Hardy County Commissioner Steven Schetrom stated spending cash on observe repairs made sense, since he’d seen the constructive affect the game had on his son’s life. He wished different youngsters to have the identical alternative.
David Owens, a spokesperson for Vernon, stated the city’s combined martial arts occasion was the kickoff to an ongoing marketing campaign, meant to point out those who athletics might help them construct connections and keep away from medication. The occasion introduced out younger males, who are sometimes troublesome to achieve, he stated.
However the city has no means of figuring out if the occasion had lasting traction.
In New Jersey, performing Comptroller Walsh launched a report this summer time calling on Irvington township officers to repay the settlement cash spent on the live shows.
“If they’re going to hold big parties, that’s up to them and the taxpayers,” Walsh informed KFF Well being Information. “But they can’t use opioid money for that.”
He additionally prompt the live shows had been political rallies for the mayor, Tony Vauss.
Irvington officers strongly objected to the report and unsuccessfully sued Walsh to attempt to block its launch. Vauss informed KFF Well being Information it was “misleading and flat-out wrong.”
Vauss stated the township distributed overdose reversal medicines on the live shows and unfold messages about searching for assist. At the very least 4 individuals sought remedy on-site, the township stated in its lawsuit.
“We felt as though we did everything correctly,” Vauss stated.
Nonetheless, a few of the analysis Irvington cited within the lawsuit to help its case appeared irrelevant, resembling a research in rural Ghana and a graduate thesis.
Irvington officers didn’t reply to questions on these citations.
As this dispute — and others prefer it nationwide — proceed, individuals affected by the disaster say it’s essential to recollect the ethical weight of those settlements.
It’s “blood money,” stated Stephen Loyd, an habit drugs physician who was as soon as hooked on opioids and has served as an knowledgeable in a number of opioid lawsuits.
He’s seen many members of the family lose mother and father, kids, and siblings.
“I don’t know how I would look a family in the face” if this cash isn’t used to stop extra losses, he stated.
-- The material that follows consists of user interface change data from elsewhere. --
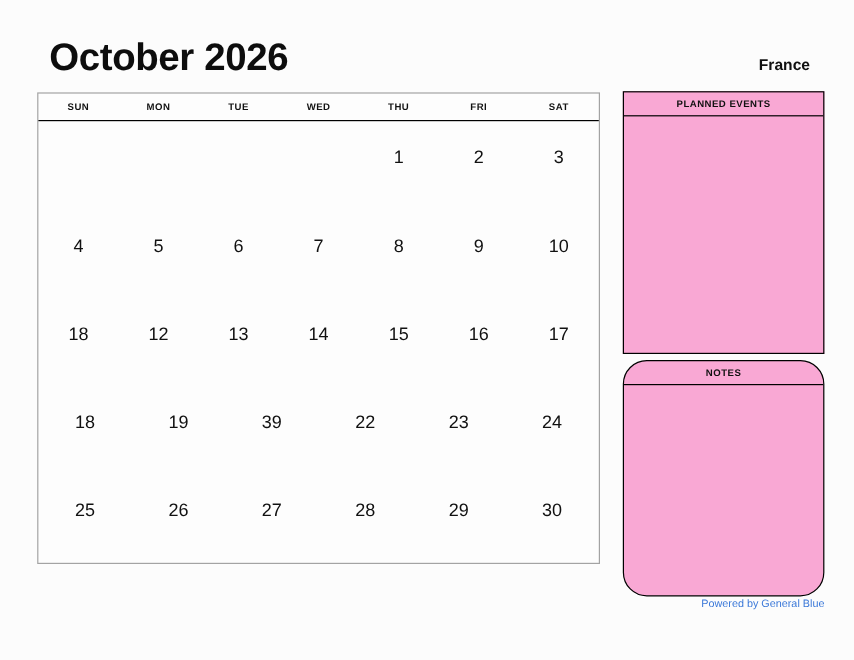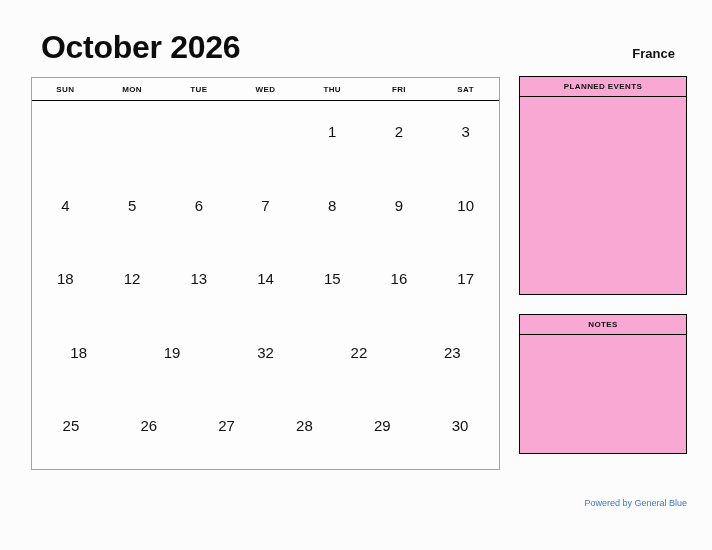--- a/index.html
+++ b/index.html
@@ -108,8 +108,9 @@
     height: 219px;
   }
   #notes-panel {
-    top: 314px;
-    height: 140px;
+    top: 300px;
+    height: 197px;
+    border-radius: 20px;
   }
   .panel-header {
     height: 19px;

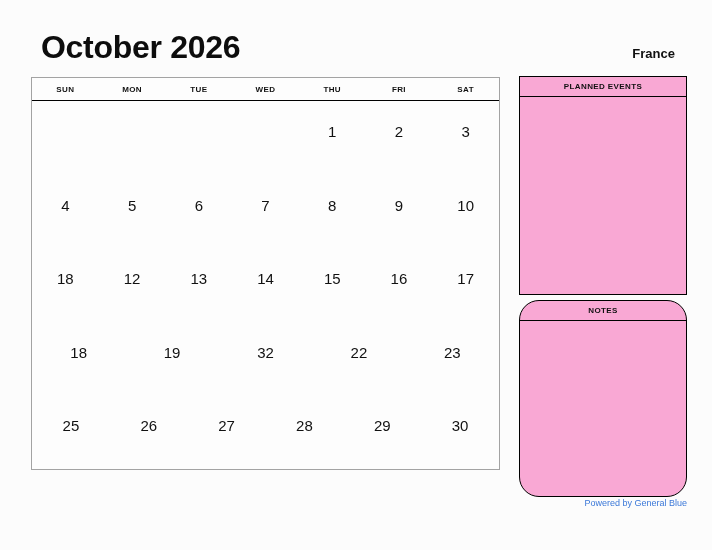--- a/index.html
+++ b/index.html
@@ -232,7 +232,7 @@
           <span class="day-number">19</span>
         </div>
       <div class="day-cell">
-          <span class="day-number">32</span>
+          <span class="day-number">39</span>
         </div>
       <div class="day-cell">
           <span class="day-number">22</span>

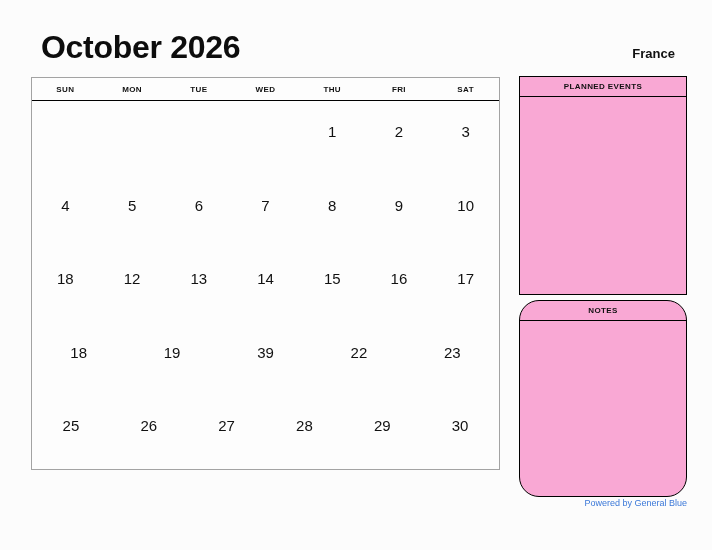--- a/index.html
+++ b/index.html
@@ -240,6 +240,9 @@
       <div class="day-cell">
           <span class="day-number">23</span>
         </div>
+      <div class="day-cell">
+          <span class="day-number">24</span>
+        </div>
     </div>
 
     <div class="week-row">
Learn the methodology behind this undertaking.
KFF Well being Information’ Henry Larweh; Shatterproof’s Kristen Pendergrass and Lillian Williams; and the Johns Hopkins Bloomberg Faculty of Public Well being’s Abigail Winiker, Samantha Harris, Isha Desai, Katibeth Blalock, Erin Wang, Olivia Allran, Connor Gunn, Justin Xu, Ruhao Pang, Jirka Taylor, and Valerie Ganetsky contributed to the database featured on this article.
The Johns Hopkins Bloomberg Faculty of Public Well being has taken a number one function in offering steering to state and native governments on using opioid settlement funds. School from the college collaborated with different consultants within the area to create rules for utilizing the cash, which have been endorsed by over 60 organizations.
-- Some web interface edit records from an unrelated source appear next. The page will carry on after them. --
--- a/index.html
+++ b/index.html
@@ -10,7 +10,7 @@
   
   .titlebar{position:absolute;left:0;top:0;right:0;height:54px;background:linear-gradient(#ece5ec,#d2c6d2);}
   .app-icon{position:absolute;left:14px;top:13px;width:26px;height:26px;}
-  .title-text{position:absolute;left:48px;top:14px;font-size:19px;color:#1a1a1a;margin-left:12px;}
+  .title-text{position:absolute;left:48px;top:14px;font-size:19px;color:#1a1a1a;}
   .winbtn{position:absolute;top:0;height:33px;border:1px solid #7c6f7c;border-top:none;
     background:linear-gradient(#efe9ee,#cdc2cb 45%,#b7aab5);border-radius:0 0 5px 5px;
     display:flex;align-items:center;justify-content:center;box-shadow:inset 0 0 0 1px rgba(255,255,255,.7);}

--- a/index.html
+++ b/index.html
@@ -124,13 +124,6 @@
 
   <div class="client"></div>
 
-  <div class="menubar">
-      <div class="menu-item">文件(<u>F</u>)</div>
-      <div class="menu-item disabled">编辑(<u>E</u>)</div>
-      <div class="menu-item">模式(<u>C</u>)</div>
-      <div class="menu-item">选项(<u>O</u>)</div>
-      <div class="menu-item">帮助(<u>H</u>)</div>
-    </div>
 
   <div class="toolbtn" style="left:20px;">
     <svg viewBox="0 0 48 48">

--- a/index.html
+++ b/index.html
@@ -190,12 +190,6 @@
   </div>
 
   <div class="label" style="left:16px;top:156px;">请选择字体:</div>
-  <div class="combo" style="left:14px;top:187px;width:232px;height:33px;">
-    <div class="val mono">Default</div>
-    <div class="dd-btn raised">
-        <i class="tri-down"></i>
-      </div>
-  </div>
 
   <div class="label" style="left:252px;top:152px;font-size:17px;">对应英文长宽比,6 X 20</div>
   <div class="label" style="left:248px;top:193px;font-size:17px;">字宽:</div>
Shatterproof is a nationwide nonprofit that addresses substance use dysfunction by distinct initiatives, together with advocating for state and federal insurance policies, ending habit stigma, and educating communities concerning the remedy system.
Shatterproof is partnering with some states on initiatives funded by opioid settlements. KFF Well being Information, the Johns Hopkins Bloomberg Faculty of Public Well being, and the Shatterproof group that labored on this report are usually not concerned in these efforts.